▸ **Description of the task**: Filter the records below, keeping only lines with the string "letter".

▸ **Items listed in a dataset**:

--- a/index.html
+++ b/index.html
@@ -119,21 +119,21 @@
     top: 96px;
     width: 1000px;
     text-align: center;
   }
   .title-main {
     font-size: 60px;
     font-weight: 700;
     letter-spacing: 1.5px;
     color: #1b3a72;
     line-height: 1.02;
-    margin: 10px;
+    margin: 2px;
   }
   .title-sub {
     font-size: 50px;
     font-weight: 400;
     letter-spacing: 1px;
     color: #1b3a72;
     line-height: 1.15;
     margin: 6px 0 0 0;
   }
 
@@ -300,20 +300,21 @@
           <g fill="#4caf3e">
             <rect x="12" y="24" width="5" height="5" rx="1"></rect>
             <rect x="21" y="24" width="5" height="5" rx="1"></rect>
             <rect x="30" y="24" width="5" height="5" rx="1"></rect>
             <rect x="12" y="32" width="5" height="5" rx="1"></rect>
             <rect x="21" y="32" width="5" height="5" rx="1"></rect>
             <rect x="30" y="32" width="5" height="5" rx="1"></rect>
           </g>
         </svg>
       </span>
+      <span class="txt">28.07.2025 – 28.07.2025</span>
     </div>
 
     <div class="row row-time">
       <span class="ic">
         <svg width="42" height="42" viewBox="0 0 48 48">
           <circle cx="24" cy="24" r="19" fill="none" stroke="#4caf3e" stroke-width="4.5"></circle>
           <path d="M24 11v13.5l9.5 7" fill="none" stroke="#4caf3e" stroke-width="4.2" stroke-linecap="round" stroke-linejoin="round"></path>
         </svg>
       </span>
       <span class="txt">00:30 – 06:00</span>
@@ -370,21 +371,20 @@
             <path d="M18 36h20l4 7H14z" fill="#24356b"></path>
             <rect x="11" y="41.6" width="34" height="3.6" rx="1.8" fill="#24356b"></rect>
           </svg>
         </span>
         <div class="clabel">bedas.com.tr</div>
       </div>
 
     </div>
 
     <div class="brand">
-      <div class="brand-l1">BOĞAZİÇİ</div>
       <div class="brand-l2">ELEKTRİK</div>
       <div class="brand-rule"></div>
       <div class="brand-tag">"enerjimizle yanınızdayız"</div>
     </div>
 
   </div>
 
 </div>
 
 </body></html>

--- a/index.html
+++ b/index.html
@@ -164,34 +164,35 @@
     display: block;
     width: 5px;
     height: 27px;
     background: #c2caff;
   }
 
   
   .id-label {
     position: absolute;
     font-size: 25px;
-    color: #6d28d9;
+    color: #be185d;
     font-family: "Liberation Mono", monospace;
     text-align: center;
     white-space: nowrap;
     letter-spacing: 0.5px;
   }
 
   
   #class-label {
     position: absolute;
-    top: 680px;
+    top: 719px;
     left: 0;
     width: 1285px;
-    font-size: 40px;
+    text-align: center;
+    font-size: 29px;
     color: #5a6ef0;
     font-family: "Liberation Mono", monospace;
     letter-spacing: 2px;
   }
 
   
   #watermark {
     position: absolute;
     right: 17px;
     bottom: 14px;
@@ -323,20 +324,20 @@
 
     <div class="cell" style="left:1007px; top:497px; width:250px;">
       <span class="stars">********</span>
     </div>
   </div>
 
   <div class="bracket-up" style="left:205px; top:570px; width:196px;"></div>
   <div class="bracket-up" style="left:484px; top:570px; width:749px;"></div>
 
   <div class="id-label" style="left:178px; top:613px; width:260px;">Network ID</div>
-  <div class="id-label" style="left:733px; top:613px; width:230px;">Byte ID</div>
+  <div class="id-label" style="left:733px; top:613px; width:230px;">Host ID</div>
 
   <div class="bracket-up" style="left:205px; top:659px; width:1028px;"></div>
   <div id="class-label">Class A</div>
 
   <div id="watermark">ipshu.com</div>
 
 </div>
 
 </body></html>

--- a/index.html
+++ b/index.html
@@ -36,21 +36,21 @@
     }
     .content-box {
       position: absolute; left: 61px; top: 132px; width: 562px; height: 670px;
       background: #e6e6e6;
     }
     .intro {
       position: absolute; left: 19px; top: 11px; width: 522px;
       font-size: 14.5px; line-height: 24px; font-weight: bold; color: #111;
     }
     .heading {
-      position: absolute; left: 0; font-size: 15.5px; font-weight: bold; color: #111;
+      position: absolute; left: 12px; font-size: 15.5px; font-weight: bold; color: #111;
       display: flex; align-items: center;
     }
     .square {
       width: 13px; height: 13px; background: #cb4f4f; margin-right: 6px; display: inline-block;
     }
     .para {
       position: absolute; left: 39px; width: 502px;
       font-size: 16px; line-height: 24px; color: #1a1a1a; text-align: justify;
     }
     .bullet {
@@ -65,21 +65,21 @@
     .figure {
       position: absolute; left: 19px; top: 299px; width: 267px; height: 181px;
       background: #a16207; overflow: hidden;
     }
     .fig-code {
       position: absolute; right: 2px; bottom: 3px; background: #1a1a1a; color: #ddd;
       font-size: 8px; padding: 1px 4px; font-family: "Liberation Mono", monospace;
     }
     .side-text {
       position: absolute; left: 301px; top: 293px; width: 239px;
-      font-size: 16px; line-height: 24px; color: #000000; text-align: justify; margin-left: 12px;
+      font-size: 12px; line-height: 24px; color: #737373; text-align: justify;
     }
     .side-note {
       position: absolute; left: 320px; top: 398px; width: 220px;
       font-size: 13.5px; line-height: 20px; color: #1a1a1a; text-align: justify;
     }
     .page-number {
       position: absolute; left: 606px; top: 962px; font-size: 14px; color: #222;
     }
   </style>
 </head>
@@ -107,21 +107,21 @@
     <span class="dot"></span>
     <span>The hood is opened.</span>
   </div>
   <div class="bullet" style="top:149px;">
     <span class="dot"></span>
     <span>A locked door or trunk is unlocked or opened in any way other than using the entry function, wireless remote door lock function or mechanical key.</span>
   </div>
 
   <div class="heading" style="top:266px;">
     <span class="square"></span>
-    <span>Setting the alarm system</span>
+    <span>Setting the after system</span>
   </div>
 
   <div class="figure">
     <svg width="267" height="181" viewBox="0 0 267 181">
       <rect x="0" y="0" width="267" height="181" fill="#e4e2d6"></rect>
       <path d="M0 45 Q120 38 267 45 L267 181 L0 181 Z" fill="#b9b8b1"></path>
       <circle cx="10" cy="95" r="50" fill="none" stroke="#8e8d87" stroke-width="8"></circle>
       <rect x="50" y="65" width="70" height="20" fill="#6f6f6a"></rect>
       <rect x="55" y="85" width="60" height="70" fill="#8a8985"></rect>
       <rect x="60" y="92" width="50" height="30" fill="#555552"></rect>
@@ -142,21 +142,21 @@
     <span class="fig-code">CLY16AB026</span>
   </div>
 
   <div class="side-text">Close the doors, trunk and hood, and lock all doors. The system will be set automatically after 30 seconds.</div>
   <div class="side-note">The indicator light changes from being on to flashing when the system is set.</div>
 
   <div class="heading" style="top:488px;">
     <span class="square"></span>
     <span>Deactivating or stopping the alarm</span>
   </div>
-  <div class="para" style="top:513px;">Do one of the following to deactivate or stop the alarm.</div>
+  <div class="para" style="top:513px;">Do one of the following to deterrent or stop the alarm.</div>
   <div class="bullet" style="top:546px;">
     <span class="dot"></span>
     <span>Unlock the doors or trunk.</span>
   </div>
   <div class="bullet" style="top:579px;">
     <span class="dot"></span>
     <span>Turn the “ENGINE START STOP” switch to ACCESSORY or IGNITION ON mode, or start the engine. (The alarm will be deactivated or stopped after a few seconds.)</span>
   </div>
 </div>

▸ **Exercise output**:
     letter-spacing: 1.5px;
     letter-spacing: 1px;
     letter-spacing: 0.5px;
     letter-spacing: 2px;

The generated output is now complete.